GPGPU実装は、CPU実装と基本的には同じものです。異なる点はデータ並列化が可能なコードは、カーネル関数内に移されます。
ここで使うカーネル関数は3つあります。まず一つ目が、fft_init関数です。
__kernel void fft_init( __global float2* data, __global float2* F, int N)
この関数は、Radix-2 FFTの導入部分となり、ストライドが1の時に使います。つまりCPU実装でいう以下の行に該当します。
F[offset] = data[offset] + data[offset+N2]; F[offset+1] = data[offset+1] + data[offset+N2+1]; F[offset+N2] = data[offset] - data[offset+N2]; F[offset+N2+1] = data[offset+1] - data[offset+N2+1];
この計算では三角関数が不要となります。またdata変数は生データですが、以後の計算では、F変数を用います。
Radix-2 FFTのGPU実装の該当するFFTカーネル関数は以下のようになります。CPU実装例と比べると、ほとんど同じコードであることがわかると思います。

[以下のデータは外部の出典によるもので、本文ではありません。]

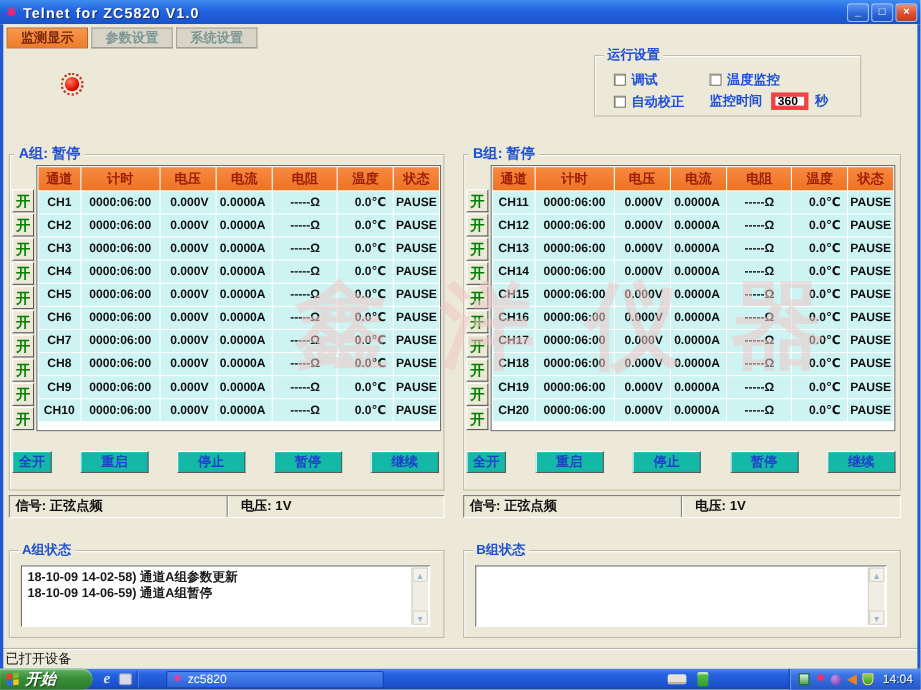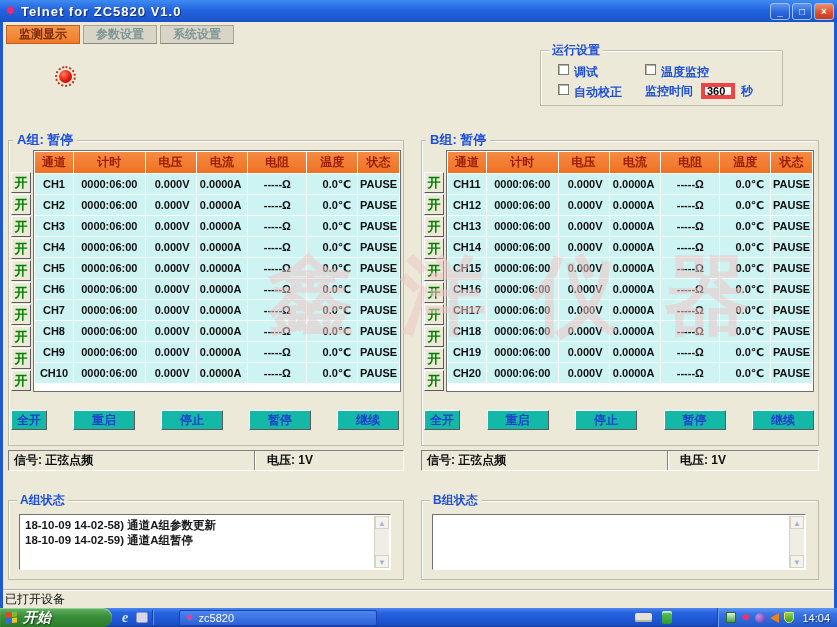"调试" .cb-row { align-items: none -> center }
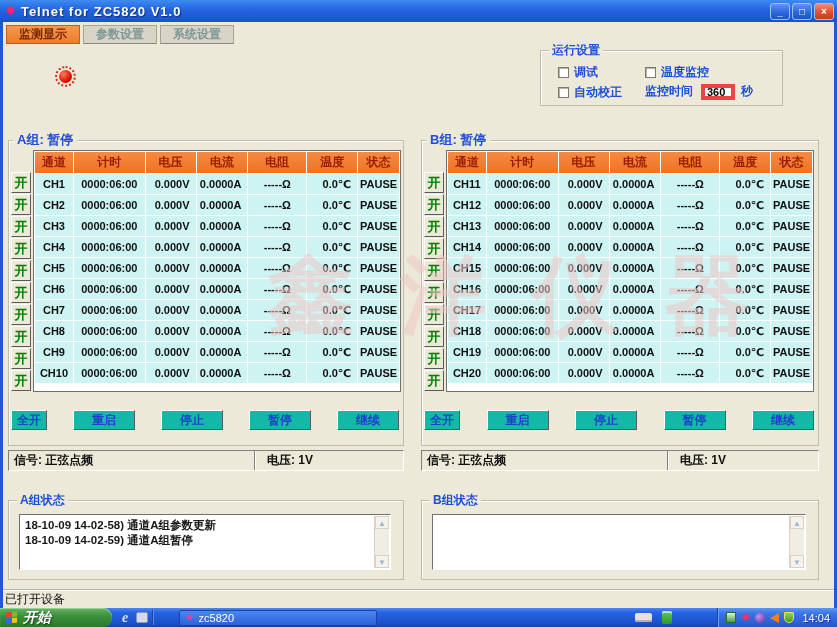"信号: 正弦点频" .infobar { gap: 48px -> none }
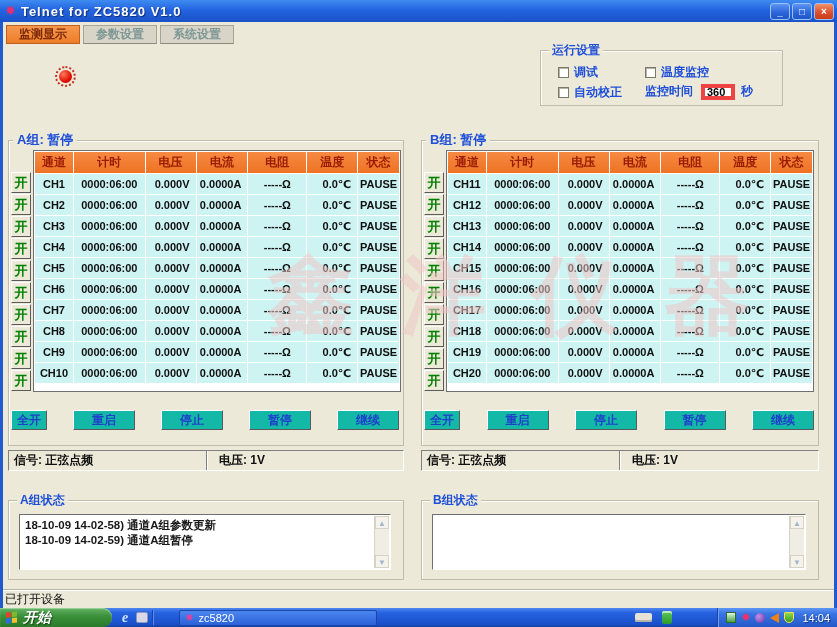"18-10-09 14-02-59) 通道A组暂停" div.log-line { text: 14-02-59 -> 14-06-59 }
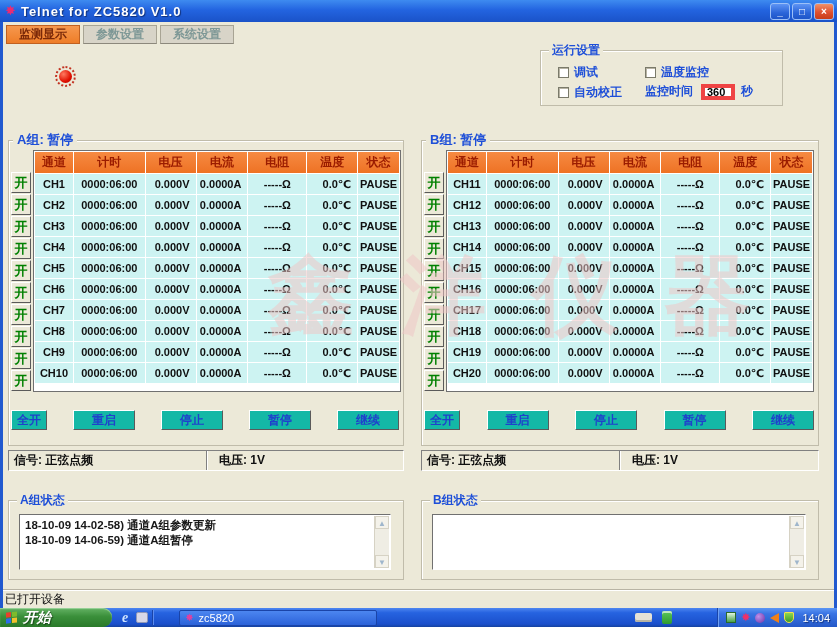"开始" #startbtn { width: 112px -> 84px }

float2 in0, in1; in0 = F[index]; in1 = F[index+stride]; float angle = -2*M_PI_F*(index)/N; float c,s; float2 v; float2 tmp0; c = native_cos(angle); s = sign*native_sin(angle); v.x = c * (in1.x) - s * in1.y; v.y = c * (in1.y) + s * in1.x; tmp0 = in0; in0 = tmp0 + v; in1 = tmp0 - v; F[index] = in0; F[index + stride] = in1;
Javaの標準パッケージでは、ベクトル型を使用できませんが、OpenCLではfloat2型を使うことにより、xに実数部、yに虚数部とすることで、コード行数を少なくとも半分程度に抑制できます。
FFTのメインのアルゴリズムは以下のfftカーネル関数を使います。
__kernel void fft( __global float2* F, int N, int sign)
この関数はCooley-Tukeyアルゴリズムを実装しますが、該当するCPU実装は以下のようになります。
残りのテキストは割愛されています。